The Pennsylvania Budget and Policy Center has summarized the issue. Here's the email they sent to me. Please take action here and here a.s.a.p. to protect access to health care for the 43,000 Pennsylvanian adults who will lose their health care insurance next month if Governor-Elect Corbett goes through with his plan to allow AdultBasic to expire.
Incoming Corbett Administration Favors Ending adultBasic
Plan will likely add thousands to the ranks of the uninsured
The clock is ticking on a critical health insurance program that provides nearly 42,000 Pennsylvanians with affordable health coverage.If you’re interested in taking action in support of adultBasic, our partner organization, the Pennsylvania Health Access Network, has put together an action page here and a petition already signed by more than 4,000 people.
Pennsylvania’s adultBasic insurance program will end on February 28 unless swift action is taken to resolve a funding shortfall. The Commonwealth is preparing to send coverage termination notices to the thousands of Pennsylvanians who rely on adultBasic, which provides affordable health insurance for working individuals.
The situation reached a critical point this week when Governor-elect Tom Corbett’s transition team signaled support for a plan that would allow adultBasic to lapse. Those who lose their insurance would be given the option of enrolling in “Special Care,” a more expensive health plan operated by the state’s Blue Cross/Blue Shield plans.
“Special Care” was created by the Blues in 1992 as a low-cost, limited benefit health plan. Premiums are as much as 400% higher than adultBasic premiums and benefits are much more limited — restricting patients to four doctor visits per year and covering only catastrophic hospital care and limited outpatient procedures.
This is bad news for many of the Pennsylvanians enrolled in adultBasic — like Roseann Davis, a mother of two from Bucks County who suffers from multiple conditions, including Crohn's disease, colitis and glaucoma.
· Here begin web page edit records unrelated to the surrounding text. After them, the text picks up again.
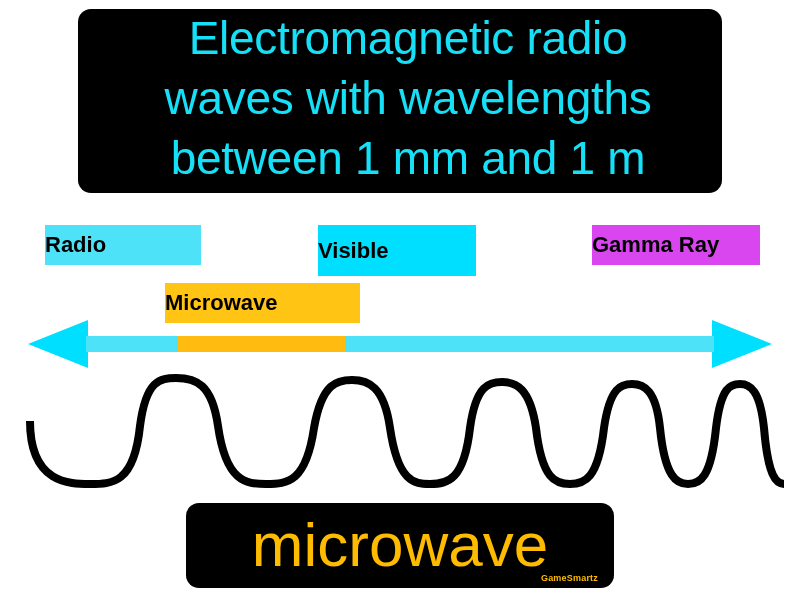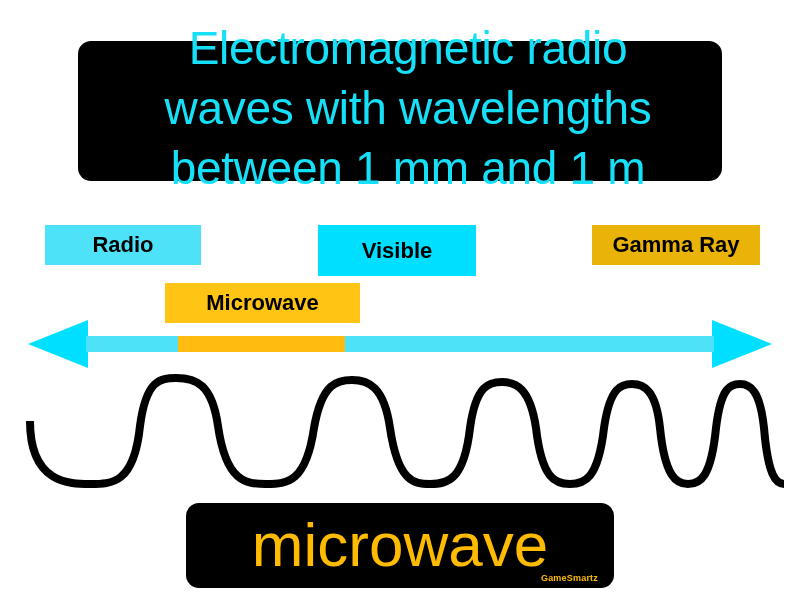--- a/index.html
+++ b/index.html
@@ -15,47 +15,46 @@
     font-family: "Liberation Sans", sans-serif;
     background: #ffffff;
   }
 
   
   #definition-card {
     position: absolute;
     left: 78px;
     top: 9px;
     width: 644px;
-    height: 140px;
+    height: 184px;
     background: #000000;
     border-radius: 13px;
     display: flex;
     align-items: center;
     justify-content: center;
     box-sizing: border-box;
     padding: 4px 10px 10px 26px;
-    margin-top: 32px;
   }
   #definition-text {
     color: #16E0F7;
     font-size: 46px;
     line-height: 60px;
     font-weight: 400;
     text-align: center;
     letter-spacing: -0.3px;
     white-space: pre-line;
   }
 
   
   .band-badge {
     position: absolute;
     border-radius: 0;
     display: flex;
     align-items: center;
-    justify-content: center;
+    justify-content: flex-start;
     color: #000000;
     font-weight: bold;
     font-size: 22px;
     box-sizing: border-box;
   }
   #band-radio {
     left: 45px;
     top: 225px;
     width: 156px;
     height: 40px;
@@ -66,21 +65,21 @@
     top: 225px;
     width: 158px;
     height: 51px;
     background: #00DFFF;
   }
   #band-gamma {
     left: 592px;
     top: 225px;
     width: 168px;
     height: 40px;
-    background: #eab308;
+    background: #d946ef;
   }
   #band-microwave {
     left: 165px;
     top: 283px;
     width: 195px;
     height: 40px;
     background: #FFC414;
   }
She termed the plan — with its bigger price tag and more limited benefits — “a death sentence” for her.
For the past five years, the state’s Blue Cross plans have contributed funding toward adultBasic as part of their charitable mission, but that funding agreement ended on December 31, 2010. Despite making those contributions, the Blues saw their cumulative surpluses increase from $3.5 billion in 2002 to $5.6 billion in 2009 — growing more than two-and-a-half times faster than wages in Pennsylvania.
During the gubernatorial campaign, Tom Corbett said he supported a six-month extension of adultBasic, which would keep the program funded through June 2011. That would have given the new administration time to decide what to do about the expiration of the Blues’ funding agreement. But in recent news reports, Corbett transition spokesman Kevin Harley has said adultBasic is “not sustainable.” In a Pittsburgh Post-Gazette story this week Mr. Harley said: “There's no funding for it. If there's no funding for it, the program doesn't exist.”
The Blues could fully fund adultBasic, without any state funds, with less than 3% of their combined surpluses. Rather than taking away affordable health insurance for the nearly 42,000 Pennsylvanians enrolled in adultBasic, policymakers should require the Blues to continue their contributions to adultBasic to fulfill their charitable mission and preserve their tax-exempt status. Legislation that would have extended the insurance assessment through 2014 was considered in the state House last year.
The issue has prompted a dispute between the outgoing Rendell administration and incoming Corbett administration, but this political bickering overlooks the core of the issue. Pennsylvania can sustain adultBasic, with tobacco settlement dollars, continued assessments on the Blues under the Community Health Reinvestment Agreement and allocating other state dollars, to maintain this critical health insurance lifeline.